**Records to process:**

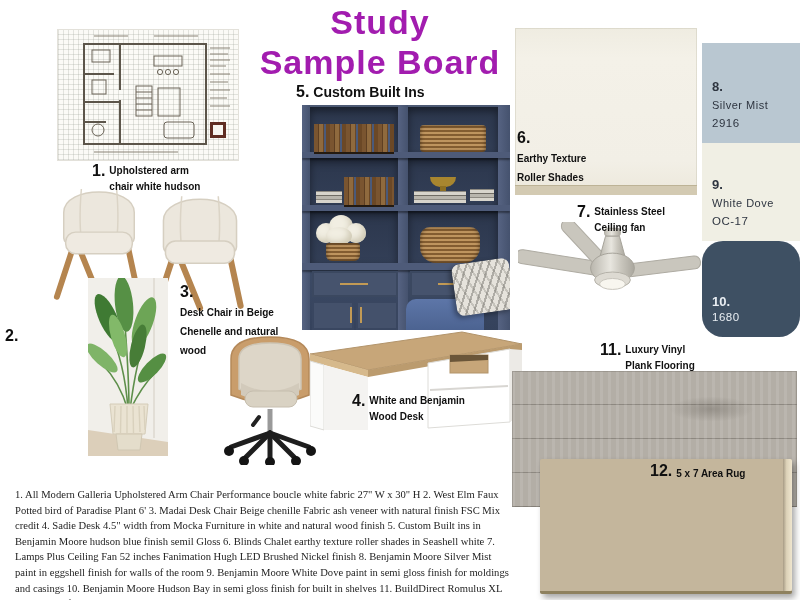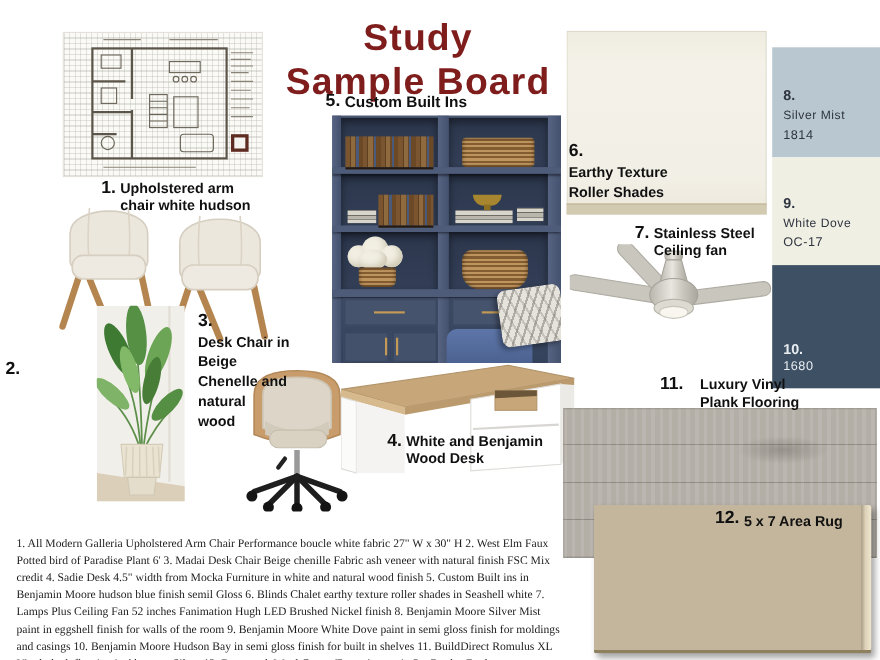"Study" .title { color: #7f1d1d -> #a21caf; top: 14px -> 2px }
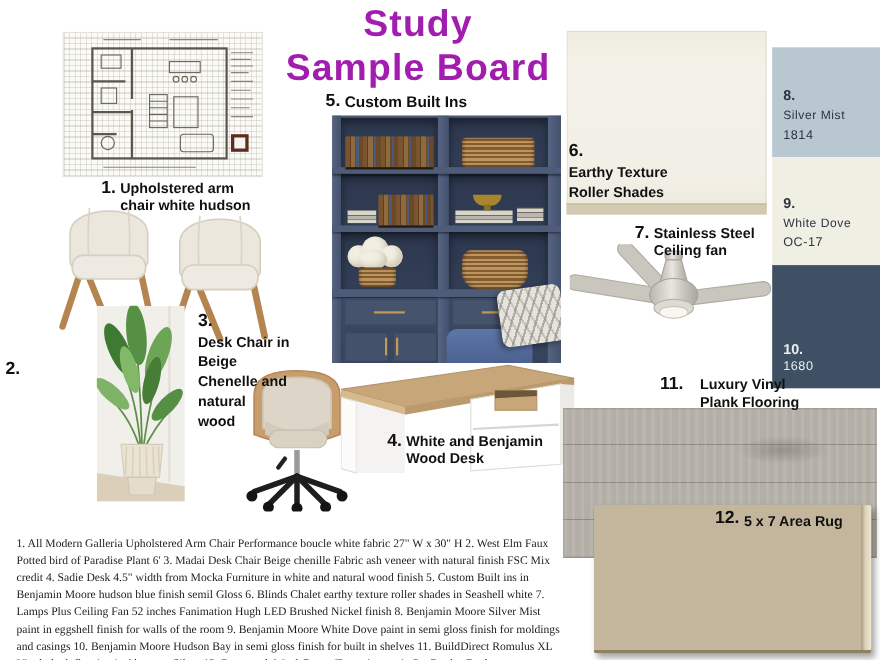"1814" div.sw-code { text: 1814 -> 2916 }
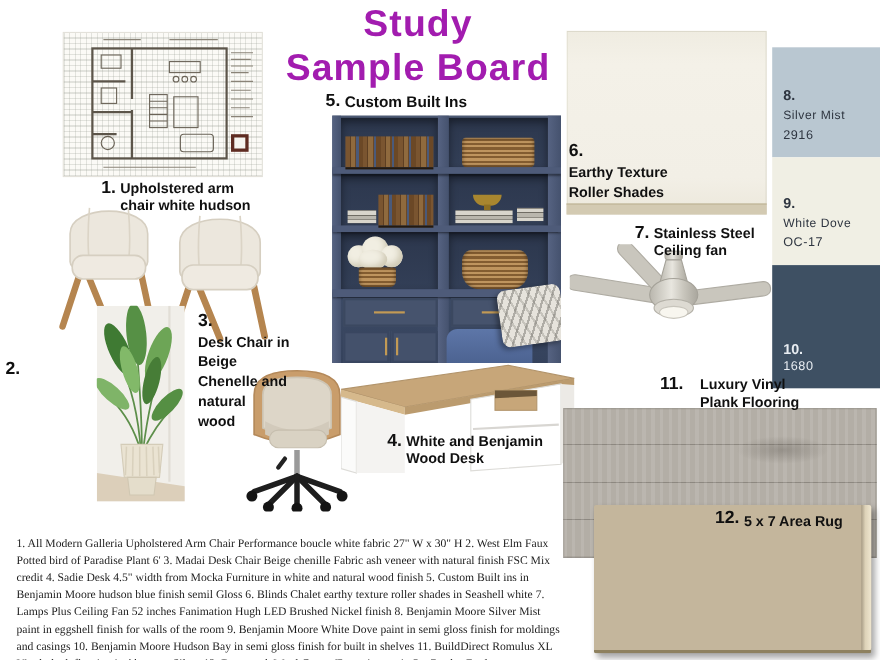"Earthy Texture" .lbl .txt { font-size: 13px -> 10px }
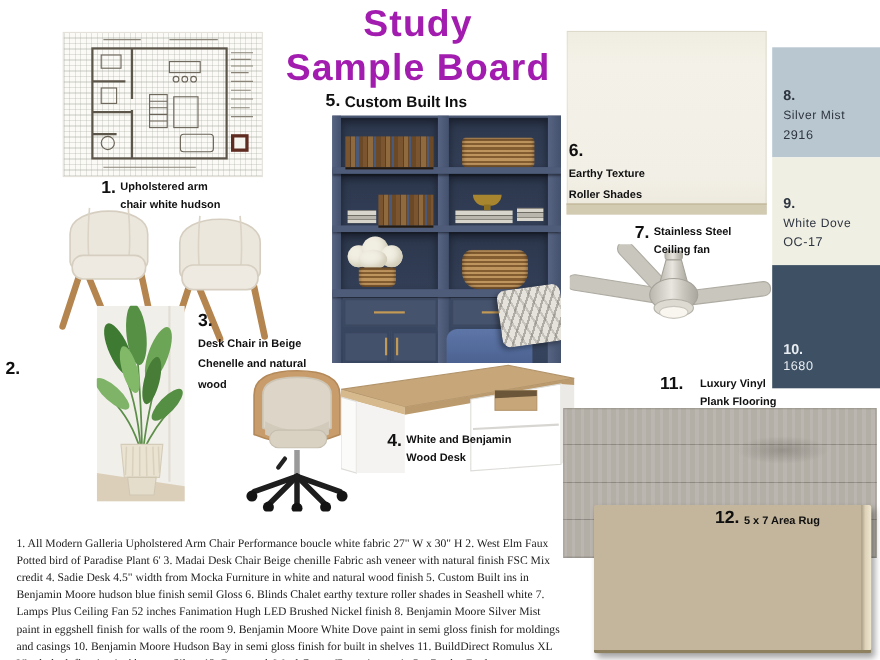"10." div.abs { border-radius: none -> 21px; height: 112px -> 96px }
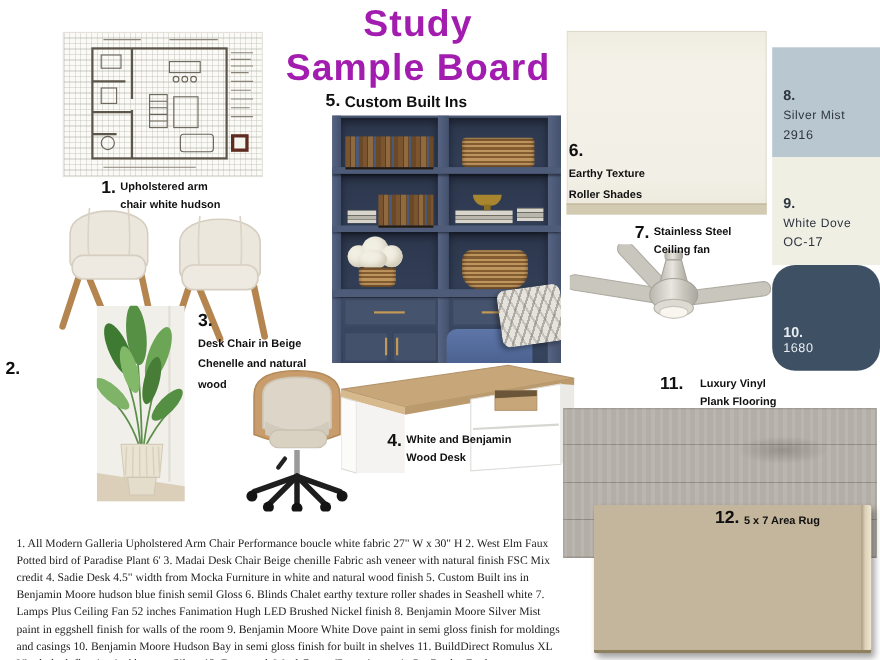"11." div.abs { gap: 11px -> none }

**Exercise:**
Skip the pictures and retype exactly the lines from the one that contains "font-size: 13px ->" to the last line of the records.

**Output of the task:**
"Earthy Texture" .lbl .txt { font-size: 13px -> 10px }
"10." div.abs { border-radius: none -> 21px; height: 112px -> 96px }
"11." div.abs { gap: 11px -> none }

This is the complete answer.